In der Folge wunderte ich mich, dass ich am liebsten zu Messern mit Wellenschliff griff, um Tomaten, Zwiebeln, Paprikaschoten klein zu schneiden: Die normalen großen Messer, die Fernsehköche dafür verwendeten, eigneten sich in meiner Küche bei weitem nicht so gut.
Hellhörig wurde ich, als Hande – eine von mir sehr bewunderte Köchin – erzählte, dass sie ihre Messer regelmäßig zu einem professionellen Schleifer bringt. Und ein Mithelfen in ihrer Küche ergab tatsächlich einen deutlichen Unterschied im Schneideverhalten ihrer Messer.
Wirklich überrascht und damit überzeugt hat mich dann aber ein zufälliges Erlebnis. Ich wurde in einer professionellen Küche gebeten, Brot zu schneiden (einer der wenigen Handgriffe, die ich mir auch unter den Augen eines Kochs mit Meisterbrief zutraue), und auf dem Scheindebrett lag ein normales großes Messer ohne Wellenschliff. Seufzend griff ich dazu und sah mich schon statt Scheiben 1a Knödelbrot säbeln.
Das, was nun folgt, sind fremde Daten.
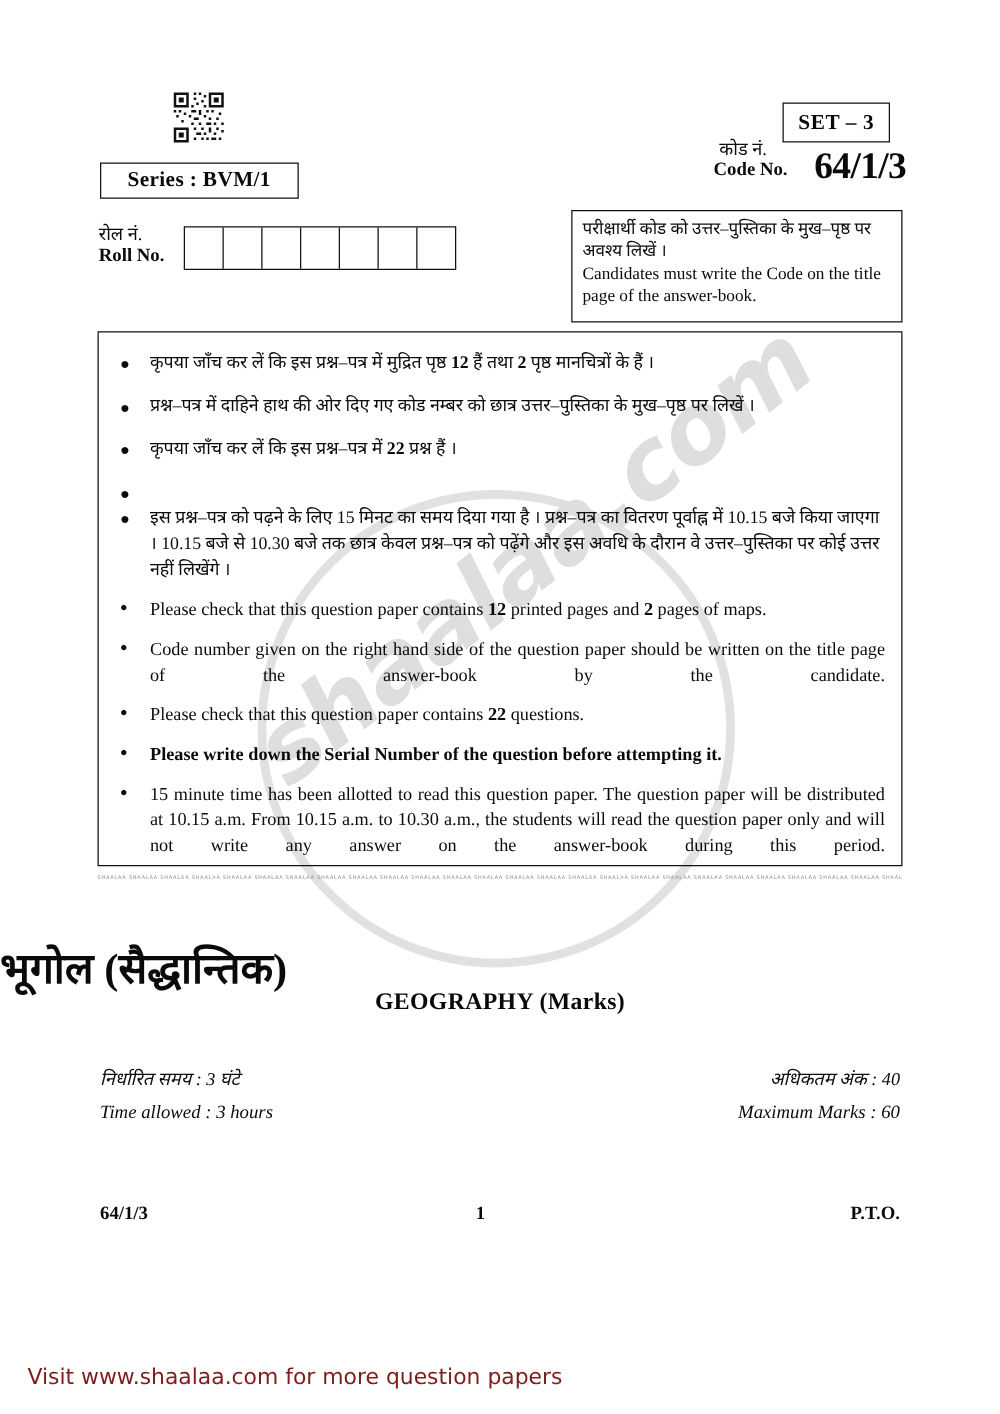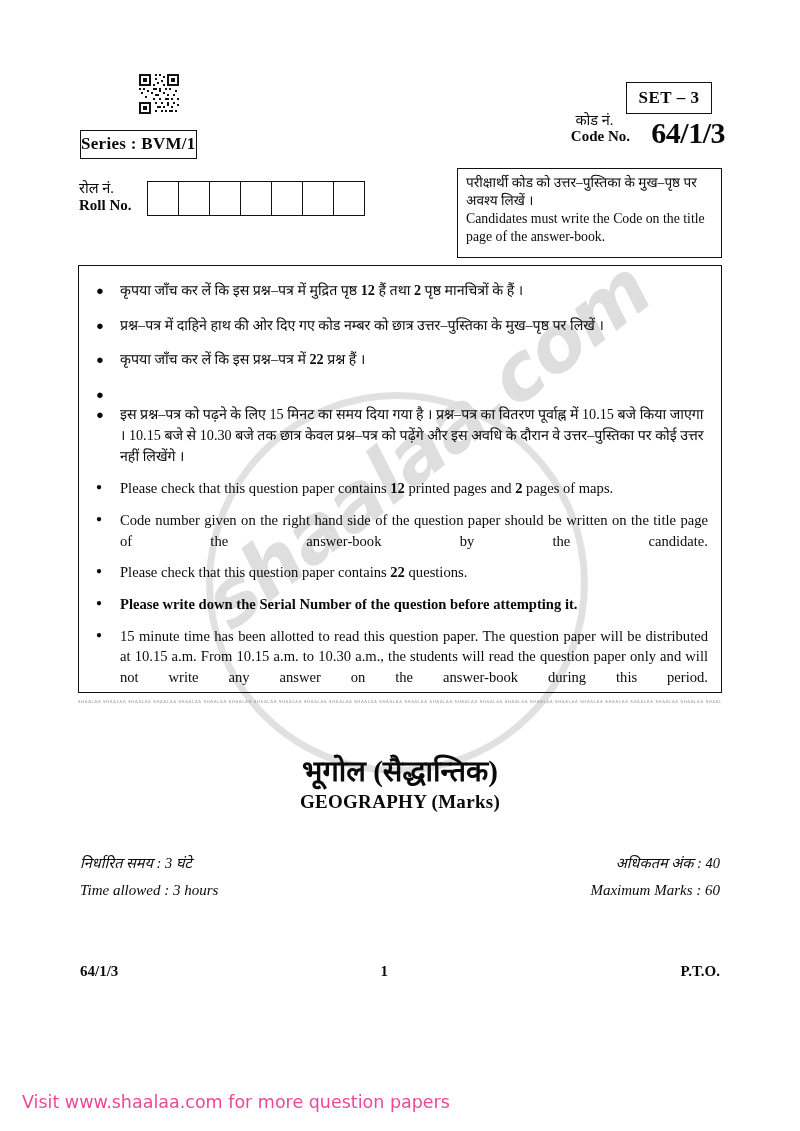--- a/index.html
+++ b/index.html
@@ -110,7 +110,7 @@
     position: absolute;
     left: 80px;
     top: 130px;
-    padding: 3px 0 4px;
+    padding: 3px 21px 4px;
     border: 1.6px solid #111;
     font-size: 17px;
     font-weight: 700;

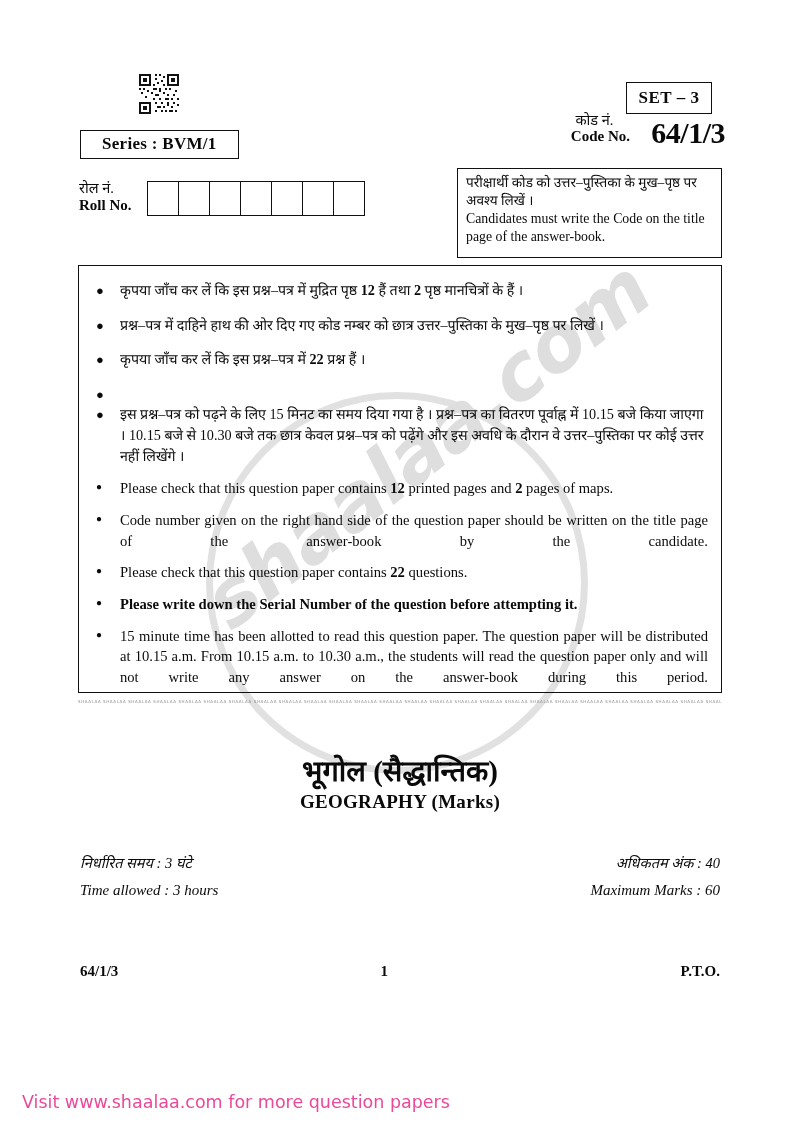--- a/index.html
+++ b/index.html
@@ -227,8 +227,8 @@
     left: 0;
     top: 750px;
     width: 800px;
-    text-align: center;
-    font-size: 29px;
+    text-align: left;
+    font-size: 34px;
     font-weight: 600;
   }
   .title-en {

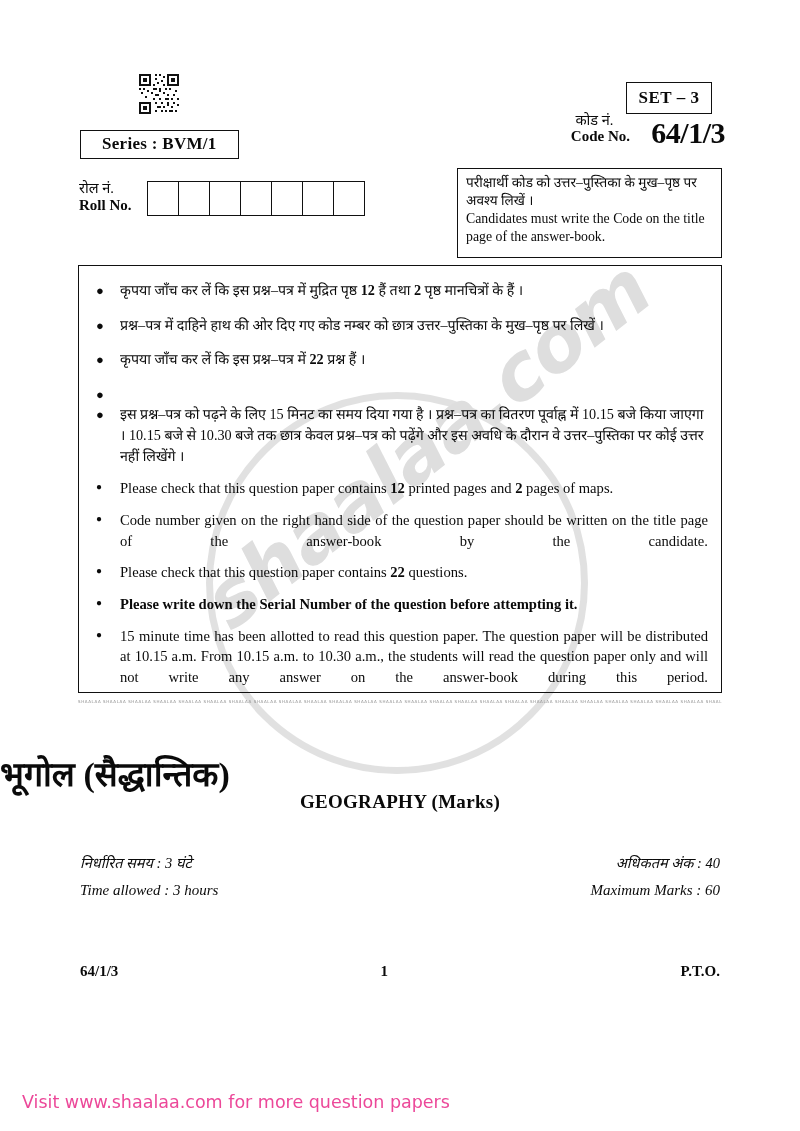--- a/index.html
+++ b/index.html
@@ -275,7 +275,7 @@
     top: 1092px;
     font-family: "DejaVu Sans", sans-serif;
     font-size: 17.5px;
-    color: #ec4899;
+    color: #7f1d1d;
   }
 </style>
 </head>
Bis die Klinge durch das knusprige Bauernweißbrot glitt wie durch die sprichwörtliche Butter – sie war halt höllenscharf.
Seither plante ich, alle großen Küchenmesser und alle Scheren zum professionellen Schleifen zu geben, schließlich fuhr ich oft mit der Straßenbahn an einer traditionellen Münchner Messerschleiferei vorbei: am Messerladen Dummer in der Müllerstraße. In seinen Ferien brachte der Mitbewohner unsere Messer und Scheren dorthin – natürlich in zwei Lieferungen, damit genug Schneidewerkzeug in der Küche blieb. Das Ergebnis ist sensationell, wir lernen gerade, was wirklich scharfe Messer sind. Und sind vor Begeisterung fassungslos: Frisches Roggenbrot gibt es jetzt auch in unter-fingerdicken Scheiben, selbst die dicke türkische Petersilie hacke ich sekundenschnell, an Zwiebeln rutsche ich beim Würfeln nicht mehr ab.
Kostenaufwand: 10 Euro pro Messer und Schere – was zumindest im Fall meines allerersten Küchenmessers den Anschaffungspreis übersteigt. Dazu kommen die Kosten für zusätzliche Pflaster: Die ungewohnte Superschärfe hat bereits zu einigen kleinen Unfällen geführt.